Outre le piano, devant ses fourneaux, c’est aussi à la guitare que l’homme à la voix de ténor émerveillait sa clientèle et organisait, avec quelques amis des « bœufs », ce qui entre dans la lignée d’un restaurateur à la fin des repas. Car Christian Parra avait aussi la passion de la chanson française. De Brel à Caussimon en passant par Brassens et Jean Ferrat, il régalait certains privilégiés de sa voix de ténor et qui avaient droit à un bonus qui ne figurait sur la carte du restaurant. Parfois les tournées généreuses s’éternisaient et son épouse Anne-Marie, décédée en 2013, devait mettre bon ordre dans les comptes afin que le mot gestion ne rime pas avec indigestion. La fin de l’histoire avec la conserverie Anne RozèsIl y a dix ans, Christian Parra, laisse la Galupe à quai, mais s’ennuie un peu. C’est alors qu’Alain Ducasse fait appel à lui pour apporter de la consistance gastronomique du terroir à l’auberge Iparla qu’il vient d’ouvrir. Mais l’aventure sera de courte durée. C’est alors qu’il est sollicité par les ateliers d’épicerie fine, Anne Rozès à Briscous, sur la route d’Hasparren. Franck Rozès évoquait cette nouvelle association sur sa page de communication sur internet.
« La rencontre a lieu en 2005. Le pari n’est pas évident pour nous deux ; ce sont deux métiers qui se rencontrent. Il a fallu d’abord faire entrer un grand chef dans les cuisines d’Anne Rozès, peu habituée à ce genre de visiteur. Mais vite, nous nous sommes aperçus que nous avions la même rigueur. Il a fallu s’accorder sur quelques détails pour arriver à reproduire le boudin en conserve sans dénaturer la recette de Christian. C’est un pari réussi et reconnu dès 2006 par Le Coq d’Or du Guide des Gourmands d’Elisabeth de Meurville ! Depuis, la conserverie Anne Rozès fabrique et commercialise le boudin noir de Christian Parra, et ensemble nous visitons les belles brasseries de l’hexagone qui proposent à leur clientèle conquise notre fameux boudin noir ! »

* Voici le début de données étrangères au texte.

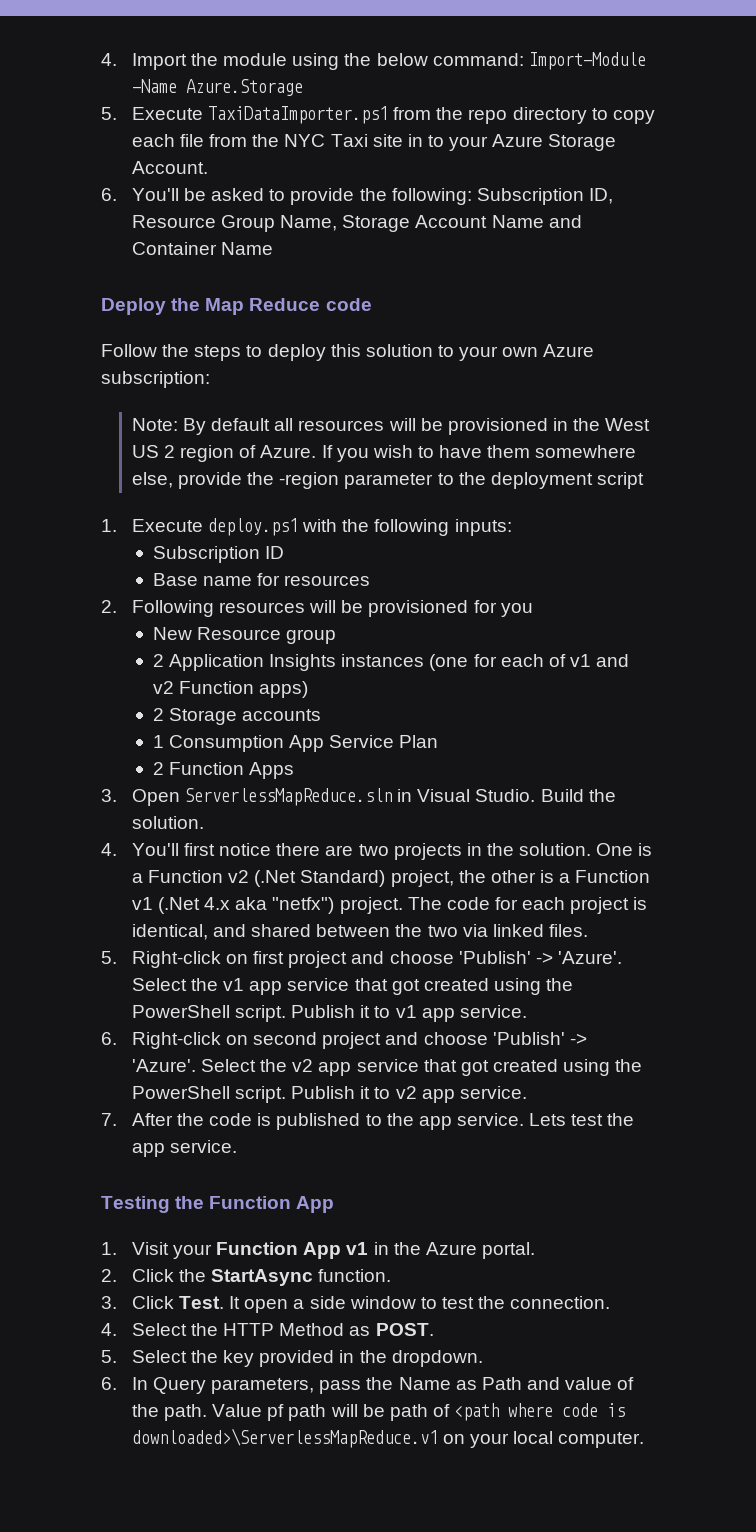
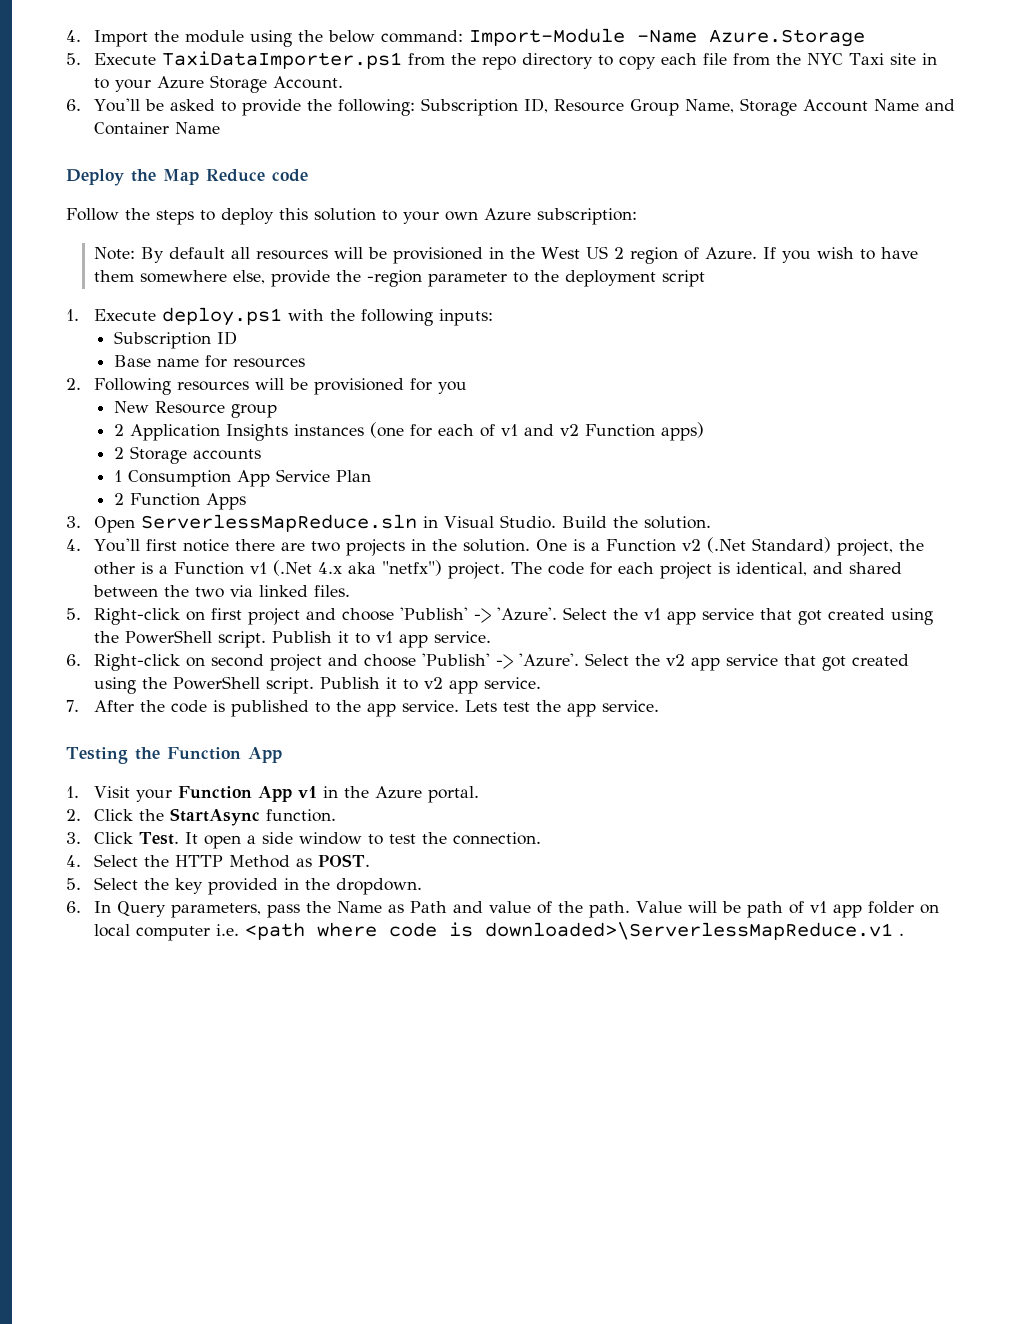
[267,1404,327,1421] pf path -> (683, 907) none
(451, 1410) none -> [810,901,940,918] [94,924,240,941] v1 app folder on local computer i.e.
[443,1431,645,1448] on your local computer. -> [899,933,905,936] .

Ce désir de transmettre son savoir, Christian Parra l’avait mis àl ‘oeuvre, des années auparavant, au lycée hôtelier de Biarritz dont il développa la réputation. Lionnel Elissalde, un de ses anciens élèves aujourd’hui au restaurant Pottoka de Paris, se souvient : « Mon premier maitre de cuisine, 27 ans déjà. Premier maitre de cuisine et professeur il a su me mettre le pied à l’étrier pour embrasser ce si beau métier. Une grosse pensée émue de matin (NDLR. dimanche) dans ma cuisine. »
Tous les restaurateurs pour lesquels il était le référant de la Côte Basque auront mis du crêpe noir sur leur carte de menu. Le cuisinier et poète Alain Darroze, qui était un de ses proches, pleure son ami, son maître. Comme Philippe Etchebest.
La Galupe, avec Didier Periz, imprimeur et éditeur bordelais vogue depuis quelques années sur d’autres eaux. Avant de la lui céder, Christian Parra avait tenu à raconter son exceptionnelle histoire et lui avait laissé, bien sûr, quelques recettes. Mais Dieu que l’ombre de ce bon vivant planera encore longtemps au-dessus de la Galupe.